Each line of the listing below must be retyped exactly, with images left out.

Data under study Start Marker

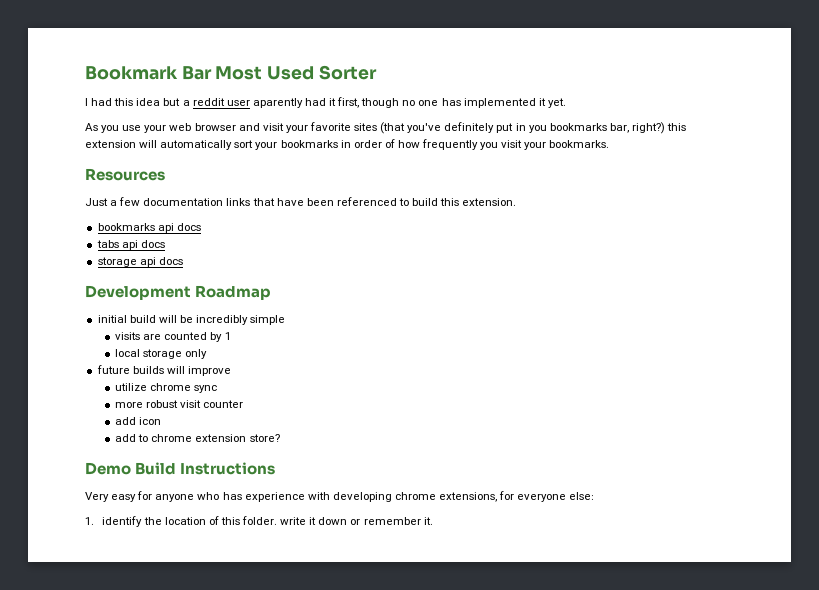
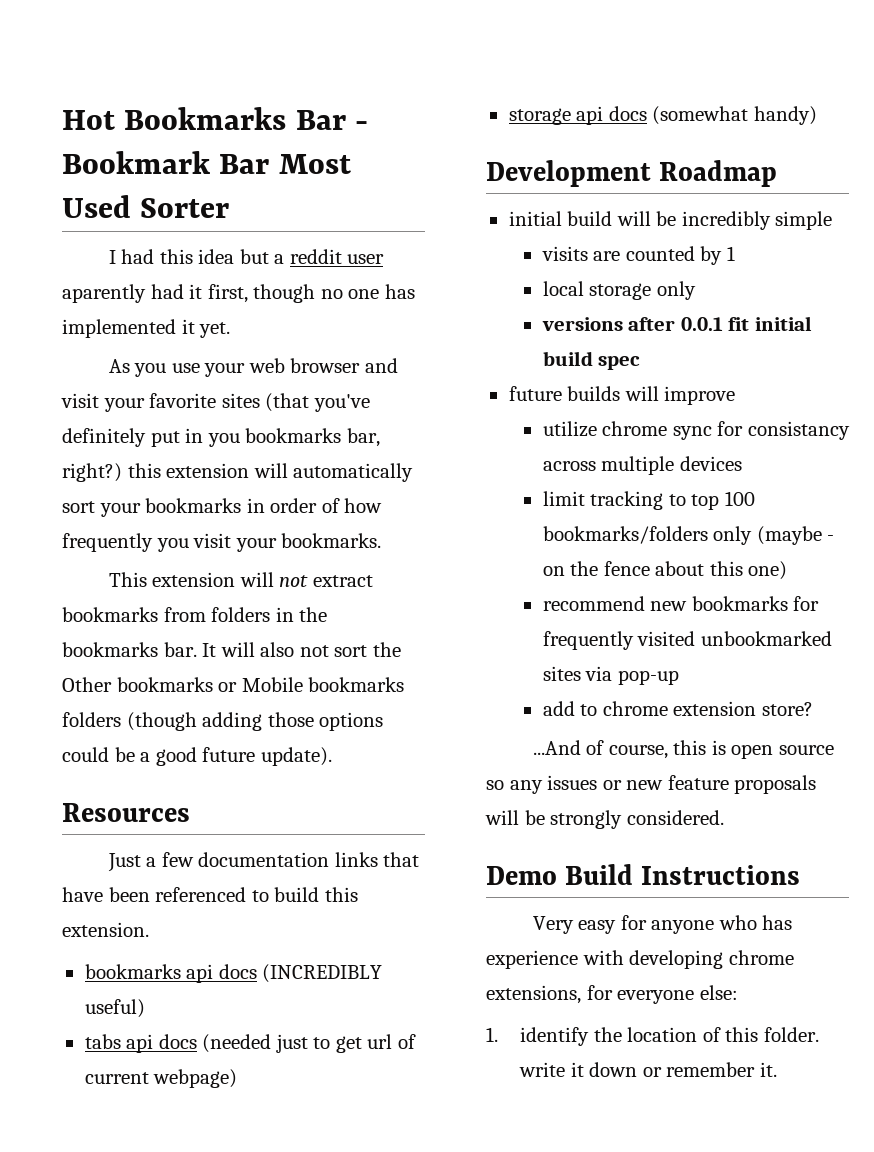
- Bookmark Bar Most Used Sorter
+ Hot Bookmarks Bar - Bookmark Bar Most Used Sorter
+ This extension will not extract bookmarks from folders in the bookmarks bar. It will also not sort the Other bookmarks or Mobile bookmarks folders (though adding those options could be a good future update).
- bookmarks api docs
+ bookmarks api docs (INCREDIBLY useful)
- tabs api docs
+ tabs api docs (needed just to get url of current webpage)
- storage api docs
+ storage api docs (somewhat handy)
+ versions after 0.0.1 fit initial build spec
- utilize chrome sync
- more robust visit counter
- add icon
+ utilize chrome sync for consistancy across multiple devices
+ limit tracking to top 100 bookmarks/folders only (maybe - on the fence about this one)
+ recommend new bookmarks for frequently visited unbookmarked sites via pop-up
+ ...And of course, this is open source so any issues or new feature proposals will be strongly considered.

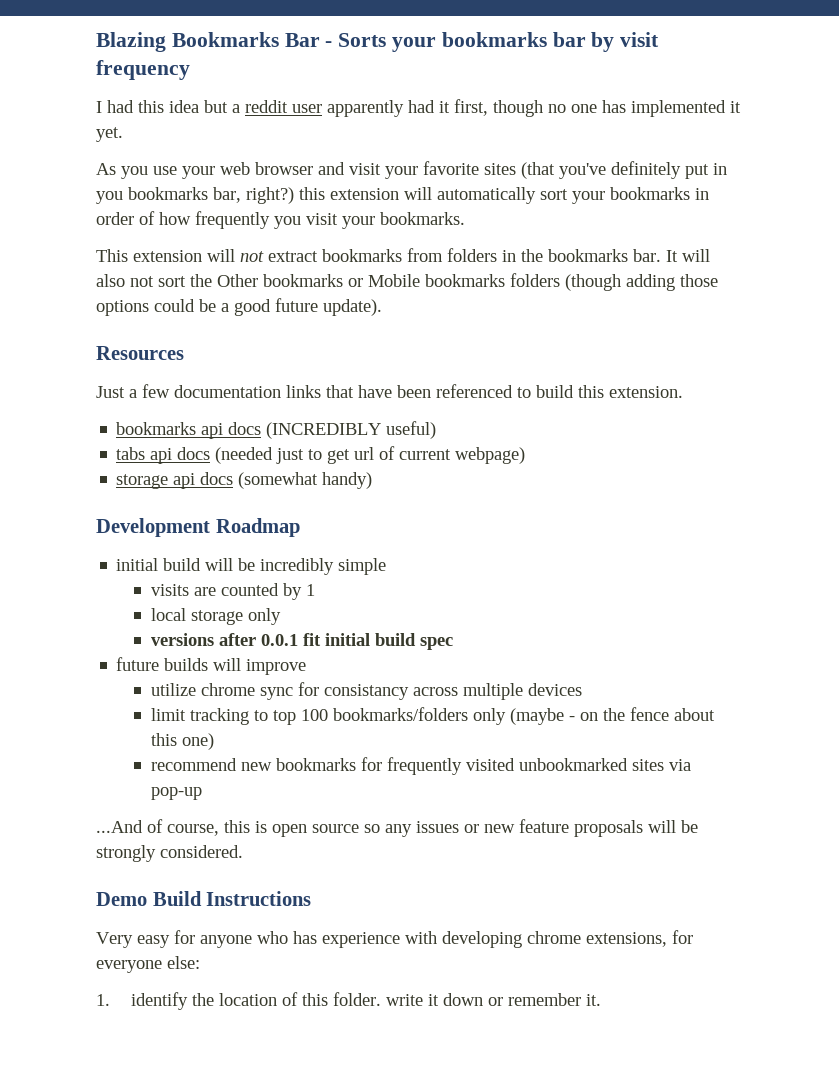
- Hot Bookmarks Bar - Bookmark Bar Most Used Sorter
+ Blazing Bookmarks Bar - Sorts your bookmarks bar by visit frequency
- I had this idea but a reddit user aparently had it first, though no one has implemented it yet.
+ I had this idea but a reddit user apparently had it first, though no one has implemented it yet.
- add to chrome extension store?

Data under study End Marker

• [Solution]:
- Bookmark Bar Most Used Sorter
+ Hot Bookmarks Bar - Bookmark Bar Most Used Sorter
+ This extension will not extract bookmarks from folders in the bookmarks bar. It will also not sort the Other bookmarks or Mobile bookmarks folders (though adding those options could be a good future update).
- bookmarks api docs
+ bookmarks api docs (INCREDIBLY useful)
- tabs api docs
+ tabs api docs (needed just to get url of current webpage)
- storage api docs
+ storage api docs (somewhat handy)
+ versions after 0.0.1 fit initial build spec
- utilize chrome sync
- more robust visit counter
- add icon
+ utilize chrome sync for consistancy across multiple devices
+ limit tracking to top 100 bookmarks/folders only (maybe - on the fence about this one)
+ recommend new bookmarks for frequently visited unbookmarked sites via pop-up
+ ...And of course, this is open source so any issues or new feature proposals will be strongly considered.

- Hot Bookmarks Bar - Bookmark Bar Most Used Sorter
+ Blazing Bookmarks Bar - Sorts your bookmarks bar by visit frequency
- I had this idea but a reddit user aparently had it first, though no one has implemented it yet.
+ I had this idea but a reddit user apparently had it first, though no one has implemented it yet.
- add to chrome extension store?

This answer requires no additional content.